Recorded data
+--
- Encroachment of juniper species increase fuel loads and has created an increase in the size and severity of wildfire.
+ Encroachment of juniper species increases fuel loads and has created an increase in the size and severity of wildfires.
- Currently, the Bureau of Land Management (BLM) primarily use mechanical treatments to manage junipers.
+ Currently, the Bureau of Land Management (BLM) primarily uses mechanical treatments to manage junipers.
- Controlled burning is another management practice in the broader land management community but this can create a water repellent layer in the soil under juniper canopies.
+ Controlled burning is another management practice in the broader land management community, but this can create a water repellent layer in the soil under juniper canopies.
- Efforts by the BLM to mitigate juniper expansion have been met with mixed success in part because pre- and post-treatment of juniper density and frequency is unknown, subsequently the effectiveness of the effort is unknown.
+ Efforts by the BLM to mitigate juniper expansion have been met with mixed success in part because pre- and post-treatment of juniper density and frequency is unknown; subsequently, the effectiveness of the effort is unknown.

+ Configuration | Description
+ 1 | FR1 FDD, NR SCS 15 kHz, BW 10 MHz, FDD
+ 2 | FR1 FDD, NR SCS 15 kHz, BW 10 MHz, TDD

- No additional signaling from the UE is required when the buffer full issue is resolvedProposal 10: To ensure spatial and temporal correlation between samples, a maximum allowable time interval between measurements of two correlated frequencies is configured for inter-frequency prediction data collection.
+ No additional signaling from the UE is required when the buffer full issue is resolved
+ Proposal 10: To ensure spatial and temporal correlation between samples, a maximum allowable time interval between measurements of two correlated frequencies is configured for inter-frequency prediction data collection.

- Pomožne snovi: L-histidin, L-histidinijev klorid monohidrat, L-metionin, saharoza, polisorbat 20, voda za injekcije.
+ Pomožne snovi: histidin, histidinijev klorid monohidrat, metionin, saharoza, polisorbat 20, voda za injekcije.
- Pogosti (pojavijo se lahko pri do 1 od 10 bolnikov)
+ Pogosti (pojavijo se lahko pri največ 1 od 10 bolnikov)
+--
■ To do: Give a count of the lines above that include the word "histidinijev", and add nothing to it.

■ Task answer: 2